The problem with this broad statutory construction is that bureaucrats always think it’s necessary to interpret and the re-interpret statutory provisions, and they always think such reinterpretation is necessary. That provision is an effective legislative delegation.
And that’s why we have so many rules whose scope statements merely cite their vague statutory authority to promulgate a rule by interpretation, according to the whims of the bureaucracy. As for correct interpretation, the fight over legislative oversight of rulemaking authority, still in the courts, screams for modification of that language because it is obvious from their court initiatives that progressives want to cabin interpretation completely within their jurisdiction.
Rulemaking should begin, and end, in the legislature, with nothing left to interpret. The only things agency heads need bother themselves with is how to implement, not what to implement, and the top priority for any constitutional conservative these days is to make it so.
Transform, not reform
At the end of the day, while all the measures the GOP are seeking are positive, none are transformative. Until we unequivocally strip the bureaucracies of any lawmaking power, the bureaucracies and their progressive allies will find ways to manipulate the system. Even the most robust laws keeping agencies in their separate lanes will not prevent bureaucrats from causing trouble as bureaucrats are wont to do, especially given their strong civil service protections, aka their licenses to kill, here in Wisconsin.

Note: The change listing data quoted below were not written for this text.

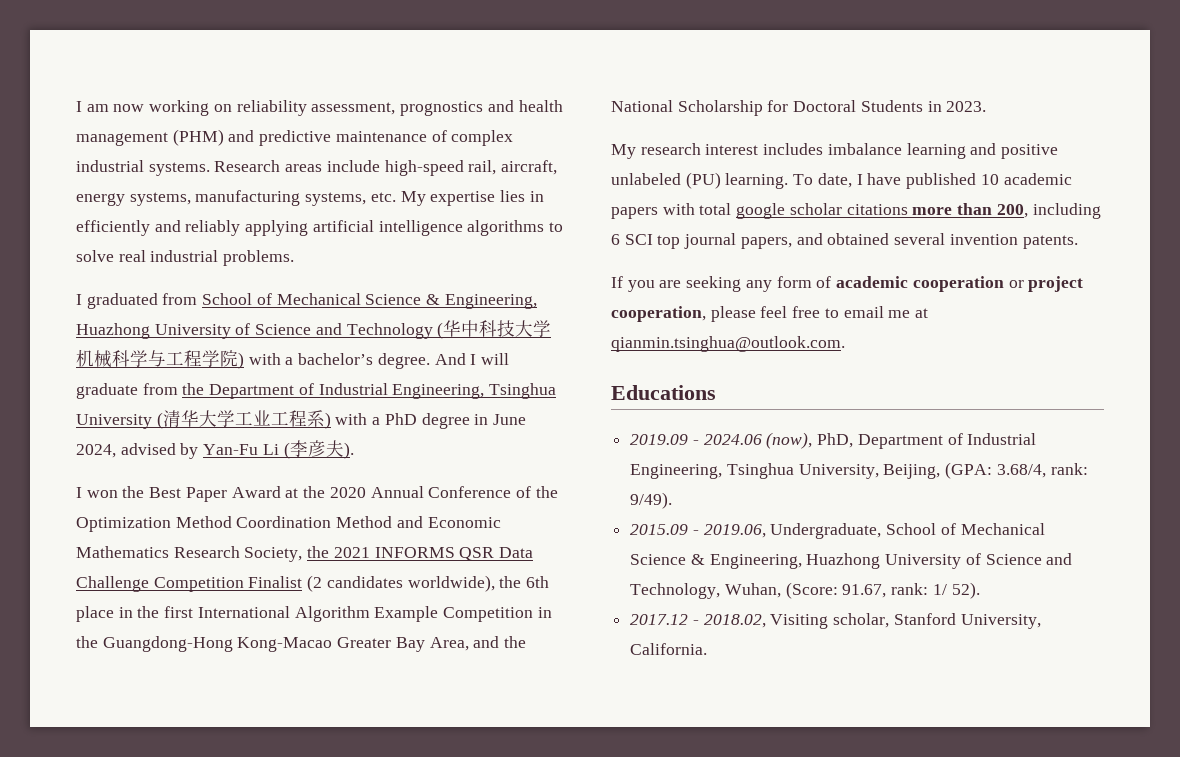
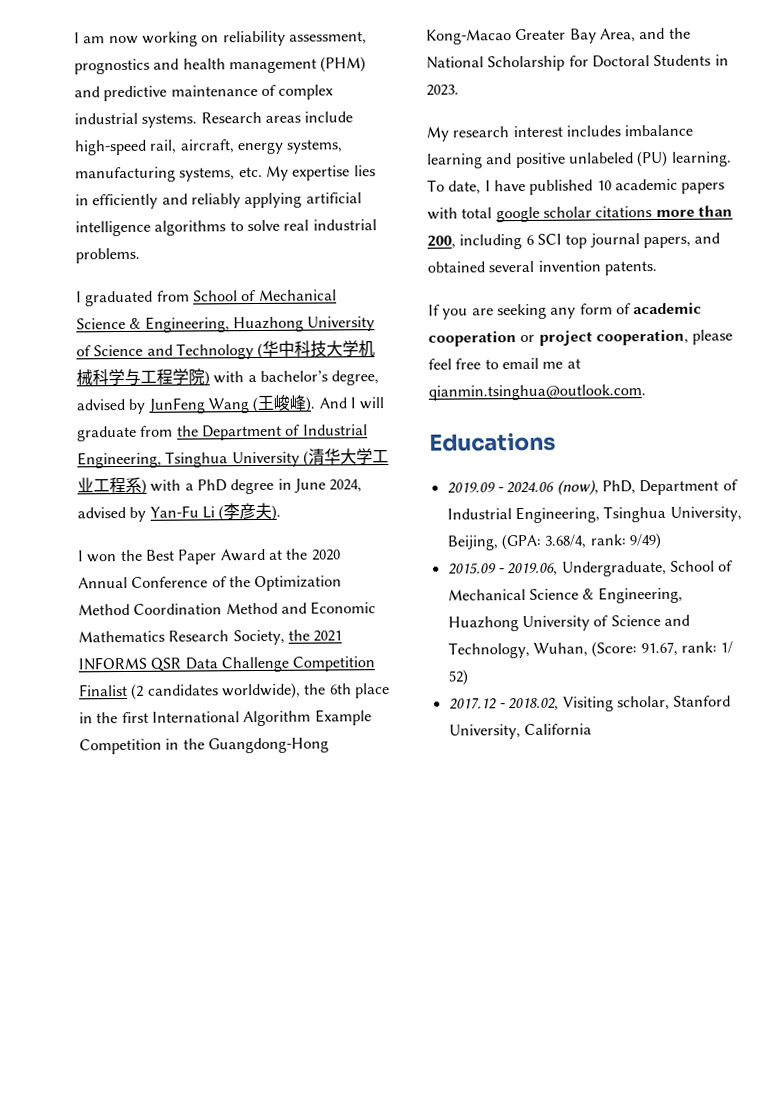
- I graduated from School of Mechanical Science & Engineering, Huazhong University of Science and Technology (华中科技大学机械科学与工程学院) with a bachelor’s degree.
+ I graduated from School of Mechanical Science & Engineering, Huazhong University of Science and Technology (华中科技大学机械科学与工程学院) with a bachelor’s degree, advised by JunFeng Wang (王峻峰).
- 2019.09 - 2024.06 (now), PhD, Department of Industrial Engineering, Tsinghua University, Beijing, (GPA: 3.68/4, rank: 9/49).
+ 2019.09 - 2024.06 (now), PhD, Department of Industrial Engineering, Tsinghua University, Beijing, (GPA: 3.68/4, rank: 9/49)
- 2015.09 - 2019.06, Undergraduate, School of Mechanical Science & Engineering, Huazhong University of Science and Technology, Wuhan, (Score: 91.67, rank: 1/ 52).
+ 2015.09 - 2019.06, Undergraduate, School of Mechanical Science & Engineering, Huazhong University of Science and Technology, Wuhan, (Score: 91.67, rank: 1/ 52)
- 2017.12 - 2018.02, Visiting scholar, Stanford University, California.
+ 2017.12 - 2018.02, Visiting scholar, Stanford University, California

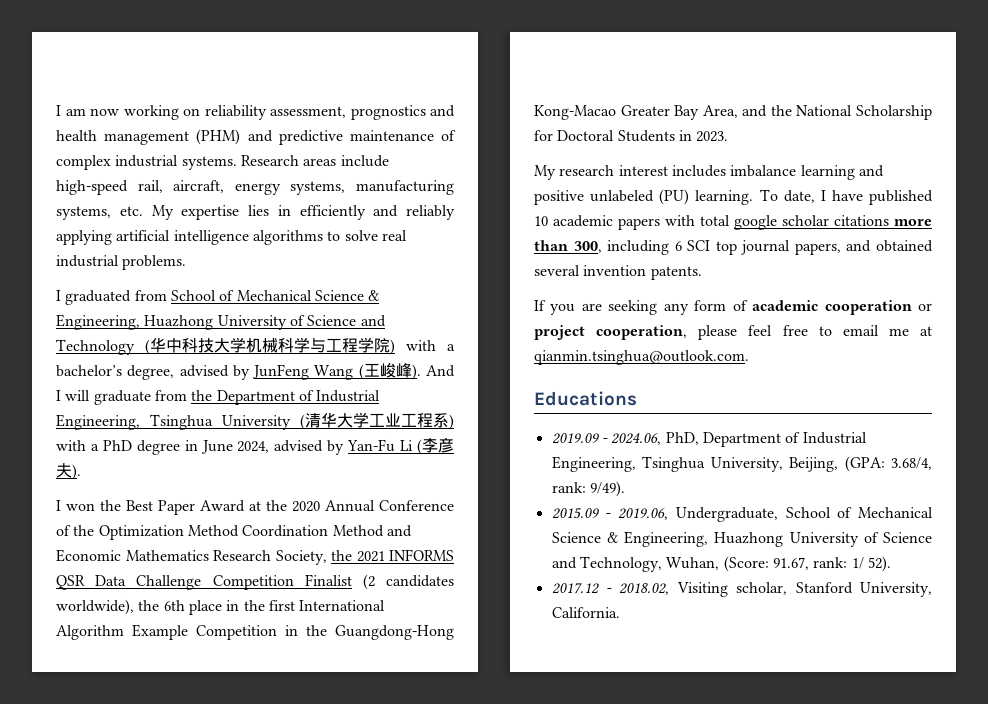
- To date, I have published 10 academic papers with total google scholar citations more than 200, including 6 SCI top journal papers, and obtained several invention patents.
+ To date, I have published 10 academic papers with total google scholar citations more than 300, including 6 SCI top journal papers, and obtained several invention patents.
- 2019.09 - 2024.06 (now), PhD, Department of Industrial Engineering, Tsinghua University, Beijing, (GPA: 3.68/4, rank: 9/49)
+ 2019.09 - 2024.06, PhD, Department of Industrial Engineering, Tsinghua University, Beijing, (GPA: 3.68/4, rank: 9/49).
- 2015.09 - 2019.06, Undergraduate, School of Mechanical Science & Engineering, Huazhong University of Science and Technology, Wuhan, (Score: 91.67, rank: 1/ 52)
+ 2015.09 - 2019.06, Undergraduate, School of Mechanical Science & Engineering, Huazhong University of Science and Technology, Wuhan, (Score: 91.67, rank: 1/ 52).
- 2017.12 - 2018.02, Visiting scholar, Stanford University, California
+ 2017.12 - 2018.02, Visiting scholar, Stanford University, California.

The only true way to control the bureaucracy is to smoke it. It can’t be eliminated but it can be all but eliminated, especially in comparison to today’s leviathan.
As such, those wishing to curb bureaucratic power should look to reduce the number of bureaucrats. Fewer bureaucrats means fewer civil servants wielding ideological power. Fewer agency personnel means fewer agency personnel to enforce overreaching rules, thereby forcing executive agencies to perform only core government functions.
This week, testifying in Congress, Health and Human Services secretary Robert F. Kennedy, Jr., explained why he was making massive reductions in the agency’s workforce, the very kinds of reductions I would propose for Wisconsin. When he arrived on the scene, Kennedy said, there were eight minority health offices, nine women’s health offices, 27 HIV offices, and 59 behavioral health programs.
As for personnel reduction, Kennedy said he had simply pared agency growth to pre-pandemic levels. Since 2020, the number of personnel at HHS grew by 70 percent, and what he did was reduce to 2019 levels.
Lawmakers take notice: This is the way to rein in bureaucracy. Keep in mind, according to the latest figures from the Evers’ administration, the state bureaucracy is still growing.
It’s time to stop it, and the way to stop it is to cut it.